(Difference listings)
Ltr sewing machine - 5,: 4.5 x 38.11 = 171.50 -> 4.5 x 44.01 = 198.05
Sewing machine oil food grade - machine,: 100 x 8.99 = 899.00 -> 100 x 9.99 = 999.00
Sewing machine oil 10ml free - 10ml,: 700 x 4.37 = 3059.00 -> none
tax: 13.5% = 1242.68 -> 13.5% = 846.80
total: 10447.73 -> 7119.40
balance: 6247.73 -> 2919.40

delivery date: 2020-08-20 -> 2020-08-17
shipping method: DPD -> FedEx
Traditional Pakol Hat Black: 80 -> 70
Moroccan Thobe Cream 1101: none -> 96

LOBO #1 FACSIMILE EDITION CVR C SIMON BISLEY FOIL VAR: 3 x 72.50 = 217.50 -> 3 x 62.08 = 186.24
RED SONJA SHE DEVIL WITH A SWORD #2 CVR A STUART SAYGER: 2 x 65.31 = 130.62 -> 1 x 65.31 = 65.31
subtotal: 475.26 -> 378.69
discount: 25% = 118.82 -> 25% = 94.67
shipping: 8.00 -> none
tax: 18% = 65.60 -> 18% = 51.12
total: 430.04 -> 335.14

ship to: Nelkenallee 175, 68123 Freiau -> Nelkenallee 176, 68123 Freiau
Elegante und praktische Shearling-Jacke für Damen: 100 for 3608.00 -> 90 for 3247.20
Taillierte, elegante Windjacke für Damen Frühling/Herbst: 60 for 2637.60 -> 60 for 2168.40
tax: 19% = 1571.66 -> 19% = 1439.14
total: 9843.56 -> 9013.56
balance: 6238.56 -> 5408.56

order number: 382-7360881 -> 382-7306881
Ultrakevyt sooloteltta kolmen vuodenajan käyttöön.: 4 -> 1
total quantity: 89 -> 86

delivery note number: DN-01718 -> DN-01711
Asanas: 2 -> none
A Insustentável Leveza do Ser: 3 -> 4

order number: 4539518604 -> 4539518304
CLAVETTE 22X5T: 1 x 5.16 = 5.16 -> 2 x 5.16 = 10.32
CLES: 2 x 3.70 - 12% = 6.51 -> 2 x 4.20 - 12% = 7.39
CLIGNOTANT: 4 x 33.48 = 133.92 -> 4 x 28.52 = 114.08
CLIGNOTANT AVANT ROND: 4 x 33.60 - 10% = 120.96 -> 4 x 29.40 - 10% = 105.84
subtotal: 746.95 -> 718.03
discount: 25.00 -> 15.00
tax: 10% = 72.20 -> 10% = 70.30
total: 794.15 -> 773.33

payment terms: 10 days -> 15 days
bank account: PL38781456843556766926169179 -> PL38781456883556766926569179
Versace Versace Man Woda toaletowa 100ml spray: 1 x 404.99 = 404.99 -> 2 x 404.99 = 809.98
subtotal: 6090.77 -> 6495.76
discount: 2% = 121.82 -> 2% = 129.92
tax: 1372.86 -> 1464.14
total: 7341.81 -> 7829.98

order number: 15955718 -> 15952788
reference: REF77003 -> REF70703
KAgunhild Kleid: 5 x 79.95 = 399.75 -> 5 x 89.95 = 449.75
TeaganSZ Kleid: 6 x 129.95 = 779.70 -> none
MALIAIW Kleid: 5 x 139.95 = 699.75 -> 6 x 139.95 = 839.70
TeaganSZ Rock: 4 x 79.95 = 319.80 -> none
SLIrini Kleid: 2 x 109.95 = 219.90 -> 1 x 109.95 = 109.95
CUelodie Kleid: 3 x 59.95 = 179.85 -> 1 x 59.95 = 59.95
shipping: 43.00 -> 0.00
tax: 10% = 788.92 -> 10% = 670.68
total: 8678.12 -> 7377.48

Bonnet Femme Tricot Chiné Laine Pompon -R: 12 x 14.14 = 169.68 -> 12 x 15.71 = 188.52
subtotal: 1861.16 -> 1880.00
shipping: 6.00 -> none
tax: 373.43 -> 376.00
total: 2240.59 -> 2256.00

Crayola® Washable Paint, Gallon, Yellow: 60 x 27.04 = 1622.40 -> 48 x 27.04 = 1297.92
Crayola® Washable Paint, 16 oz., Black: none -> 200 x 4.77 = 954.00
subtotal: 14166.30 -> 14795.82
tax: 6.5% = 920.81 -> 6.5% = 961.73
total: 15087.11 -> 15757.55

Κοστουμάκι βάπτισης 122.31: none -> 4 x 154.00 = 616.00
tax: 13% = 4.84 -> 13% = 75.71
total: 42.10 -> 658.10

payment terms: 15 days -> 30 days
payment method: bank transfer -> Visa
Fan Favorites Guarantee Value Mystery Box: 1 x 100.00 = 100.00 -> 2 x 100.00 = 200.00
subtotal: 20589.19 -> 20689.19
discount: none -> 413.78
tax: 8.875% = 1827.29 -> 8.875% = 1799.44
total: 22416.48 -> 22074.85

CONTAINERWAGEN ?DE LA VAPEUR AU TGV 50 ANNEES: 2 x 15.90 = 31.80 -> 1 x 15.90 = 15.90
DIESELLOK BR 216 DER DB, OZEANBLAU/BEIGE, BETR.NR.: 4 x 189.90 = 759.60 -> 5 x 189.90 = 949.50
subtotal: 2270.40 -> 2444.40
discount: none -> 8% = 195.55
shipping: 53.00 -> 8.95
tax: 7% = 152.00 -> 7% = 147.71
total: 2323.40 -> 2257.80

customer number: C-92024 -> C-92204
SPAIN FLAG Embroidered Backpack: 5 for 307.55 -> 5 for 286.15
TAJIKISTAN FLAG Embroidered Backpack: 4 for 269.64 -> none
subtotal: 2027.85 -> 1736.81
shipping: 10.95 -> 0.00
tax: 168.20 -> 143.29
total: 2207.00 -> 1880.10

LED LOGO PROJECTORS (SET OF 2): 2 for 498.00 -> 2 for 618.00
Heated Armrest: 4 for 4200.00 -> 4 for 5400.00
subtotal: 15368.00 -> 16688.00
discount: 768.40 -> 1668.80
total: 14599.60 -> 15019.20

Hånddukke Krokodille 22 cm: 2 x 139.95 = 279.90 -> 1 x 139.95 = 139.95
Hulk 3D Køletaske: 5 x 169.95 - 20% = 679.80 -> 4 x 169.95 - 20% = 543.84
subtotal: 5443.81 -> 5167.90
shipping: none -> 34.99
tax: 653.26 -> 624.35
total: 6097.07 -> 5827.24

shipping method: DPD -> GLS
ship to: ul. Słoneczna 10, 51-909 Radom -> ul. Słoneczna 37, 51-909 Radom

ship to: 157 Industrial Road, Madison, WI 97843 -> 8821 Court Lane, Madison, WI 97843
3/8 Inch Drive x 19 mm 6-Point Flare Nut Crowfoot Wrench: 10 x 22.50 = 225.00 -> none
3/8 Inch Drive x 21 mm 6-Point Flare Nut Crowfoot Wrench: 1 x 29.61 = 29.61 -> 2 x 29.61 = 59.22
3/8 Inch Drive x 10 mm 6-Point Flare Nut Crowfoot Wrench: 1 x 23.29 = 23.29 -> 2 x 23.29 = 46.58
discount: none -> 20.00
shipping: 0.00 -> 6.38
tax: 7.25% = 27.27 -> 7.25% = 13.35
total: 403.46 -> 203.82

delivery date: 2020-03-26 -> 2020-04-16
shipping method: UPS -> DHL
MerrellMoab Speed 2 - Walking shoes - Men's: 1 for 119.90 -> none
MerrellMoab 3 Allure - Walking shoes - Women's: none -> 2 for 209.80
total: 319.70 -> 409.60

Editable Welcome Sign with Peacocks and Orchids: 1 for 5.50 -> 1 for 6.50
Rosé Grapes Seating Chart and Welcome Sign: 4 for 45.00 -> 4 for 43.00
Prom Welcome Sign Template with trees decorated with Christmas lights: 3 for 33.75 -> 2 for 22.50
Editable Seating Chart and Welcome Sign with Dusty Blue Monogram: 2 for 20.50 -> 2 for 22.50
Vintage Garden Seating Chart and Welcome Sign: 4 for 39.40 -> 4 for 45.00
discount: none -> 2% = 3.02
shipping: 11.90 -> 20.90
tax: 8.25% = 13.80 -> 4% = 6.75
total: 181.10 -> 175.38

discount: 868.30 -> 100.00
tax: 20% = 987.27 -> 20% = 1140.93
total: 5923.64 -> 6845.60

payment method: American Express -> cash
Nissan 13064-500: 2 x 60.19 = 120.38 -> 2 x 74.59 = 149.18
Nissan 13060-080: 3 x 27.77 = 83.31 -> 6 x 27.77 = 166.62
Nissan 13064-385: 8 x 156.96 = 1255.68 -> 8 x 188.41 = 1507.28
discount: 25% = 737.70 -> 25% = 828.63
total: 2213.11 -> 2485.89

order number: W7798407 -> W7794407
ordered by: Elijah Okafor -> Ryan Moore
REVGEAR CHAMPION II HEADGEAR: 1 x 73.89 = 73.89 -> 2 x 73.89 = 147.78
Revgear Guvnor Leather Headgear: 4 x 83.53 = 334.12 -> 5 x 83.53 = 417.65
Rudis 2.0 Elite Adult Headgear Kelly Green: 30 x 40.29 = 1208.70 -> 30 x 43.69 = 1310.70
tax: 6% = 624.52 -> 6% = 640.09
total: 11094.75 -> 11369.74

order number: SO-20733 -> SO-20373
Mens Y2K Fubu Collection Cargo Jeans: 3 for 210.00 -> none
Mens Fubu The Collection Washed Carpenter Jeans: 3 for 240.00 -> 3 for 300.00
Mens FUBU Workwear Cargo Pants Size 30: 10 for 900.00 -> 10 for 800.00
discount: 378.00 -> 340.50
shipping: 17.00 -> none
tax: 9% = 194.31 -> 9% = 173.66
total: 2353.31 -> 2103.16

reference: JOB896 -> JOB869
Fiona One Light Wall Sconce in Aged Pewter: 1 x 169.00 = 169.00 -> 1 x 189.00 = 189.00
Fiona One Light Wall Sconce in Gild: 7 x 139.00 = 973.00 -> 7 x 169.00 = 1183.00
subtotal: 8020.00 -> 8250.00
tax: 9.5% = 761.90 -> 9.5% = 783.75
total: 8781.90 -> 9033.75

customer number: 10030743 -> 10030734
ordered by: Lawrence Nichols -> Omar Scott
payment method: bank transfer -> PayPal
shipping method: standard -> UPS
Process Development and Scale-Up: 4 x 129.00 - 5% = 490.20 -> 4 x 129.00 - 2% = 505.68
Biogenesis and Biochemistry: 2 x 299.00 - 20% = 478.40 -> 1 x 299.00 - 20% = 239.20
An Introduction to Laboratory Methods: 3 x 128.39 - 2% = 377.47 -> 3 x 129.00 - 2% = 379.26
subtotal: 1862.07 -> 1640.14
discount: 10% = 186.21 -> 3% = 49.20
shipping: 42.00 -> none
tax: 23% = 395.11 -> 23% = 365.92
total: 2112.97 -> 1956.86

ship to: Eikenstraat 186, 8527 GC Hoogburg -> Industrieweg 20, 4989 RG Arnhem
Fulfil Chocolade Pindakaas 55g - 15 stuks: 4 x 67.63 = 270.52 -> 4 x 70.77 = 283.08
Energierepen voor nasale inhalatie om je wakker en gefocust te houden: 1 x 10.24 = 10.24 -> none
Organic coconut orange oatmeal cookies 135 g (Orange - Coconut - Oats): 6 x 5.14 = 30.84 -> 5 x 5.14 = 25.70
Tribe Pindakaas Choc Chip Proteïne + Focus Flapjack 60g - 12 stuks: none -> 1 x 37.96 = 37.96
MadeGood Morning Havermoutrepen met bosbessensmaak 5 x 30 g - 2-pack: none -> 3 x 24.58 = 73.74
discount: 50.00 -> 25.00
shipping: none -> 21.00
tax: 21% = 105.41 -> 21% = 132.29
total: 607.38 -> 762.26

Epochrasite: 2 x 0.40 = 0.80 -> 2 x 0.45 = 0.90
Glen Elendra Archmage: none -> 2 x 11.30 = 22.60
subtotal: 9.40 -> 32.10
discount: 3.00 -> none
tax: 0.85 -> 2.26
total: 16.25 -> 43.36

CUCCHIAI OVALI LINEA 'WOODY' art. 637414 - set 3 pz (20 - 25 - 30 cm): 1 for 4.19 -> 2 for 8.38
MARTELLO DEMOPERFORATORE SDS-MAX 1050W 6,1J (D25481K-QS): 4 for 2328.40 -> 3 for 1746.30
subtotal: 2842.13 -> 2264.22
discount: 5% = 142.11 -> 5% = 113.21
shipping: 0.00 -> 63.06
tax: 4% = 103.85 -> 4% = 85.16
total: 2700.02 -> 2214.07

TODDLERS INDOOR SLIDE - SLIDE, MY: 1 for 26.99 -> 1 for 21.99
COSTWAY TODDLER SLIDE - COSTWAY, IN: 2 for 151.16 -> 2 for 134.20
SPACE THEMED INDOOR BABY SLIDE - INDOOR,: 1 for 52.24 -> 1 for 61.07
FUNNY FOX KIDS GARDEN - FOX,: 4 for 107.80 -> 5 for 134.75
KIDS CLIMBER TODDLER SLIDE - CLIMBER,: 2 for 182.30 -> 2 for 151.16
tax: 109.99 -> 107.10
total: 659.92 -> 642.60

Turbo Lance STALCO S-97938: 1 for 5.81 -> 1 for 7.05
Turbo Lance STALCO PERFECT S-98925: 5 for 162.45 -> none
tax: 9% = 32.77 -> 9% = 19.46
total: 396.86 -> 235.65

◆ Assignment ◆
The response must consist solely of the lines from the top of the records through the line holding "ship to: Nelkenallee", copied word for word.

◆ Result of this exercise ◆
Ltr sewing machine - 5,: 4.5 x 38.11 = 171.50 -> 4.5 x 44.01 = 198.05
Sewing machine oil food grade - machine,: 100 x 8.99 = 899.00 -> 100 x 9.99 = 999.00
Sewing machine oil 10ml free - 10ml,: 700 x 4.37 = 3059.00 -> none
tax: 13.5% = 1242.68 -> 13.5% = 846.80
total: 10447.73 -> 7119.40
balance: 6247.73 -> 2919.40

delivery date: 2020-08-20 -> 2020-08-17
shipping method: DPD -> FedEx
Traditional Pakol Hat Black: 80 -> 70
Moroccan Thobe Cream 1101: none -> 96

LOBO #1 FACSIMILE EDITION CVR C SIMON BISLEY FOIL VAR: 3 x 72.50 = 217.50 -> 3 x 62.08 = 186.24
RED SONJA SHE DEVIL WITH A SWORD #2 CVR A STUART SAYGER: 2 x 65.31 = 130.62 -> 1 x 65.31 = 65.31
subtotal: 475.26 -> 378.69
discount: 25% = 118.82 -> 25% = 94.67
shipping: 8.00 -> none
tax: 18% = 65.60 -> 18% = 51.12
total: 430.04 -> 335.14

ship to: Nelkenallee 175, 68123 Freiau -> Nelkenallee 176, 68123 Freiau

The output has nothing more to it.